I realize that to persuade politicians to fund an effort it’s often necessary to sex it up and make it appealing. I also know that slow and steady incremental advancement is far less sexy than a “moonshot”-style effort, as in a massive surge of resources and effort directed at a single focused goal. Unfortunately, the whole concept of a “moonshot,” while well-suited for focused engineering problems such as landing a human being on the moon, is poorly suited to a problem like “eliminating cancer as we know it,” which, by the way, is a poorly defined goal. You might remember the then-director of the NCI, Andrew Von Eschenbach, making the goal of the NCI to “eliminate suffering and death” from cancer by 2015. Well, it’s now 2016, and there’s still plenty of suffering and death from cancer in the US. Indeed, I remember attending a meeting of the American Association for Cancer Research in 2003 or 2004, where I attended a talk by Von Eschenbach and thought, “What is this guy smoking?” That was pretty much the reaction of every research with whom I spoke about his talk. The point is that making promises like that, framing cancer research as a “war” (which implies someday winning), or selling the idea that a concentrated “moonshot”-style effort can eliminate cancer is the wrong message.

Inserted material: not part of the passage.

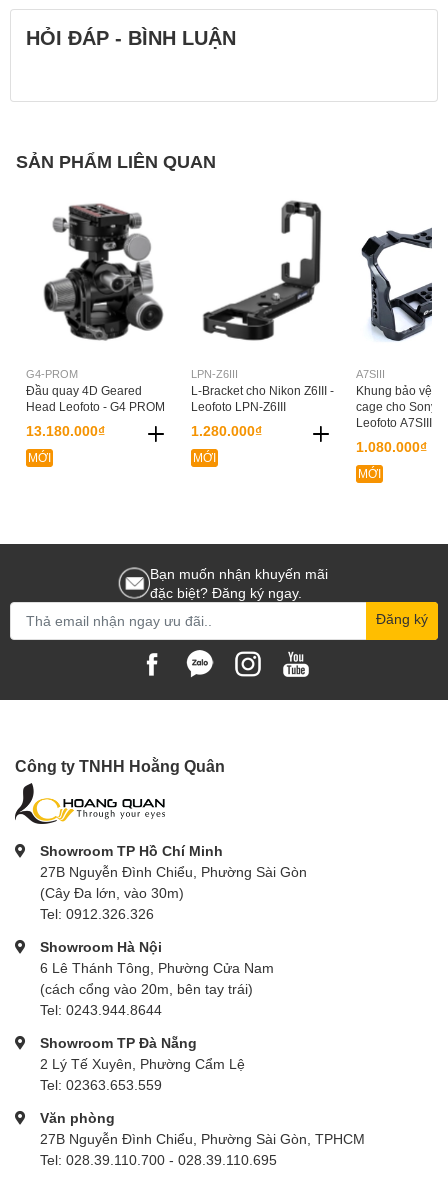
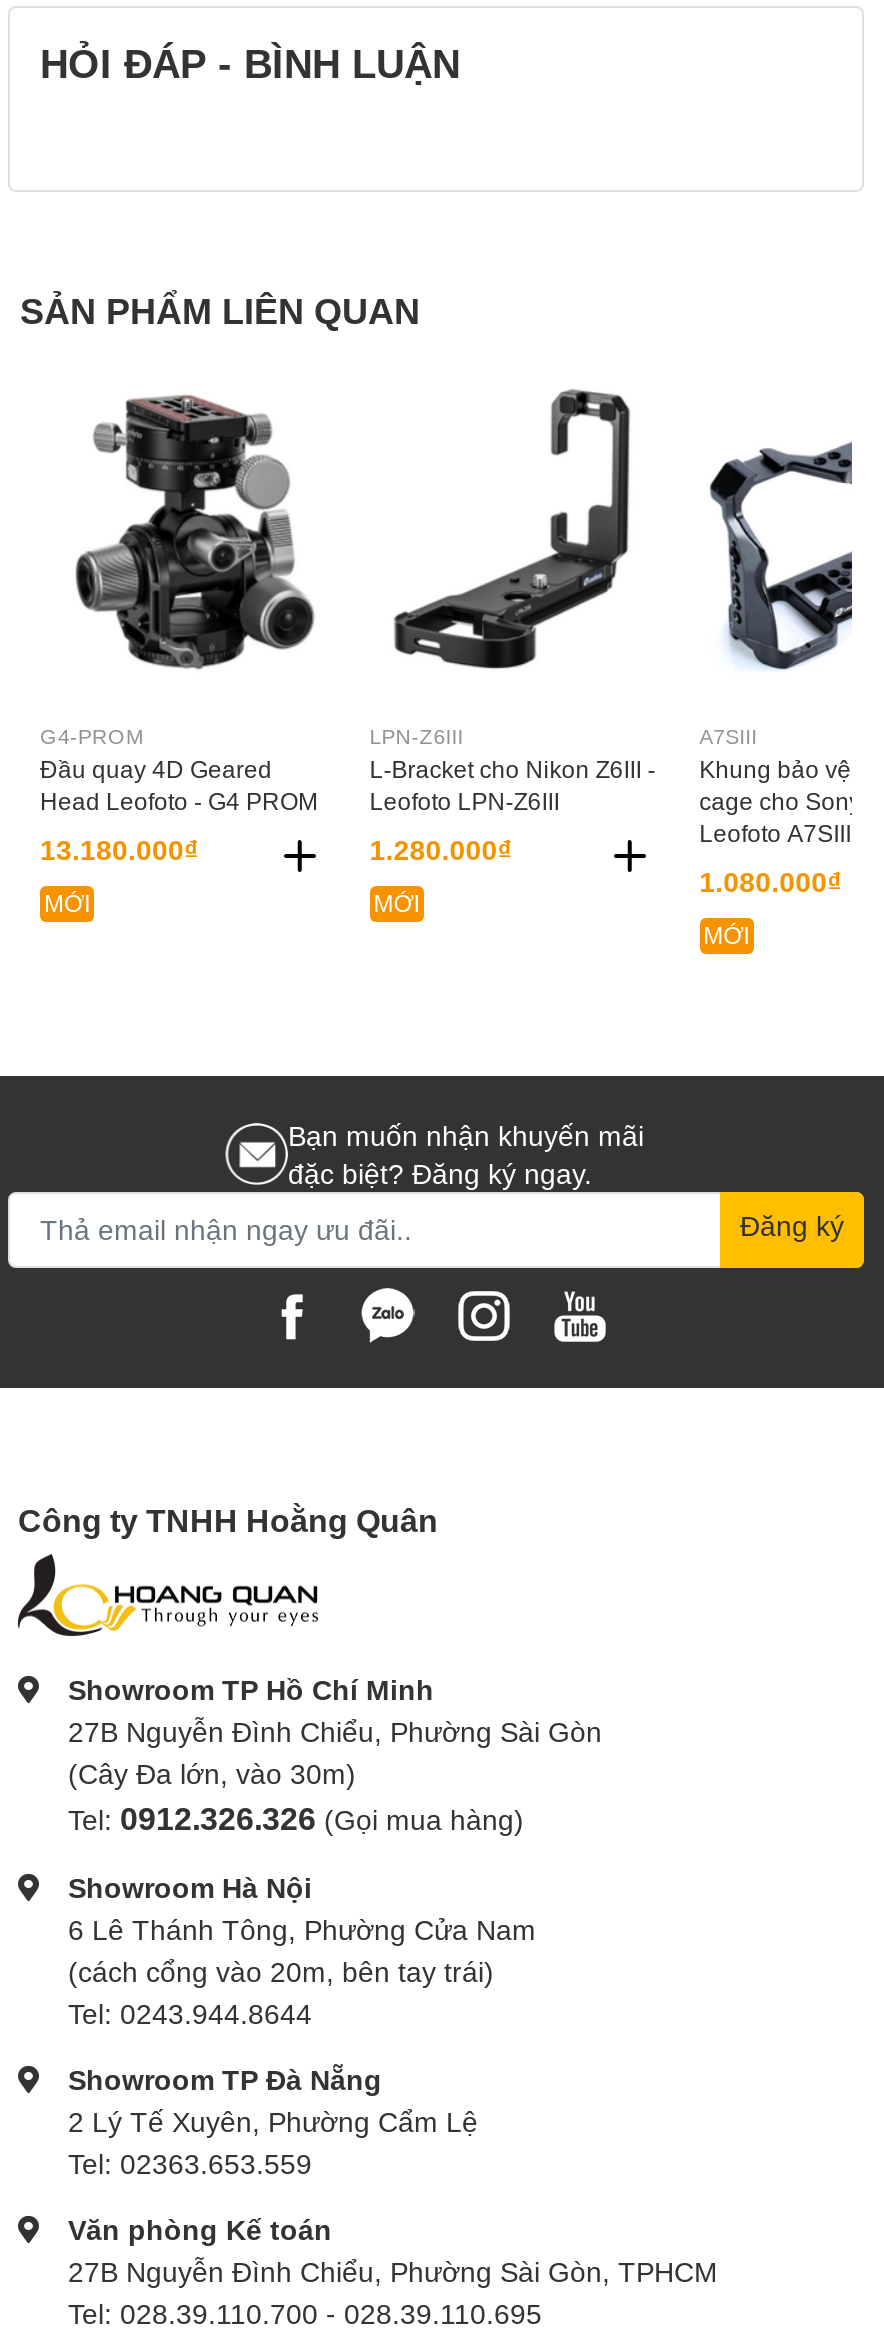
- Tel: 0912.326.326
+ Tel: 0912.326.326 (Gọi mua hàng)

- Văn phòng
+ Văn phòng Kế toán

Cancer is not a focused problem. It’s many hundreds, if not thousands, of problems, many interrelated, some not, that require many different solutions. Progress in cancer research, like science, will always be incremental, resistant to surrendering to victorious scientists and physicians the way Germany and Japan surrendered to the Allies in 1945, resistant to promises to eliminate it in 12 years, and certainly resistant to focused “moonshot” efforts to solve it. That doesn’t mean that there aren’t some good ideas worth implementing in the Cancer Moonshot, nor does it mean that it wouldn’t be worth increasing cancer research funding significantly, given the decrease in real purchasing power of the NIH and NCI budgets since 2004. Invested wisely, such funding could certainly contribute to real advances. The problem is, as with all science, it’s very difficult to predict where, when, or how such advances will manifest themselves or even what they’ll be. All we do know is that they’ll come about through incremental progress based on prior research. Unfortunately, that message is not one that’s as appealing as that of the Cancer Moonshot.
I share your reservations. In the end, more money for research is always good, but the rhetoric is reminiscent of Nixon's "war on cancer", and sets unrealistic expectations which absolutely will be exploited by quacks down the road.

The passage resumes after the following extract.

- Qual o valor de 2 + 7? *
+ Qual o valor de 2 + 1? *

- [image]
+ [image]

I don't share your pessimism about new treatment modalities that could be efficient in a majority of cancers.
I also think that big data can be very useful but this requires a change in science communication and evaluation. Big data can be of major importance if used for hypothesis testing. This means that there should be a scientific community able to evaluate the strength of a hypothesis, able to understand biases and confounders and poised to admit that testing a hypothesis is part of science, even if there is no production of new data.
For example, there are humanized monoclonal antibodies against specific cancer targets (like Herceptin), which are more targeted therapy than immunotherapy per se.
Great while it lasts.
There are vaccines to prevent cancer, the most successful of which is, obviously, HPV vaccines such as Gardasil and Cervarix, which prevent cervical cancer by preventing infection by the most common HPV types.
Yeah right. Maybe like 10 cases per year. Merck's own data from the clinical trials showed that Gardasil even accelerated cancer in people that already had it.
Come on Orac, we all know that you oncologists really don't want to cure anything. That is why you ridicule every single effective treatment while promoting every single expensive and dubious treatment that you and your cronies are peddling.
People linus Linus Pauling, William Koch, Max Gerson, and maybe even Burzynski would put you to shame in clinical trials.
Why can't I post here? This is absurd. This is nothing but a shill website.
Use of CRISPR-Cas9-associated screening for studying fusion oncoproteins in childhood cancers is mentioned (pages 27-28) in the report, but the newer CRISPR-C2c2 possibility for targeting RNA was not mentioned. Do you think CRISPR-C2c2 just too new relative to the report deadlines to have made it in? This being a "moonshot" report these newest developments in DNA/RNA targeting seem to be something to "sex it up".
It would make a lot more sense (at least to this Australian ID Physician of your vintage) to model the attack on cancer on the biology and control of HIV, Reagan's Bane notwithstanding. T cell biology is more than PD-1 inhibition.
I recently heard a talk by a former NASA employee who had an interesting perspective on the efforts to put a man on the moon. He said that in long-range terms the effort was a failure. By setting a concrete, short-term goal NASA focused their energy and expenditures so narrowly that once they reached the moon there was no place left to go: the foundations weren't broad enough.
Are we running that risk with this "Moon Shot"?
Are we running that risk with this “Moon Shot”?
I don't think so, for roughly the same reasons Orac mentions in the post that "moon shot" is a poor analogy here. Cancer isn't a single disease, it covers a whole bunch of illnesses with some properties (specifically, uncontrolled cell growth) in common. So it's not a narrowly focused goal.
But there are risks of a different kind, precisely because the goal isn't narrowly focused. As Yogi Berra said, "You have to be very careful if you don't know where you're going, because you might not get there."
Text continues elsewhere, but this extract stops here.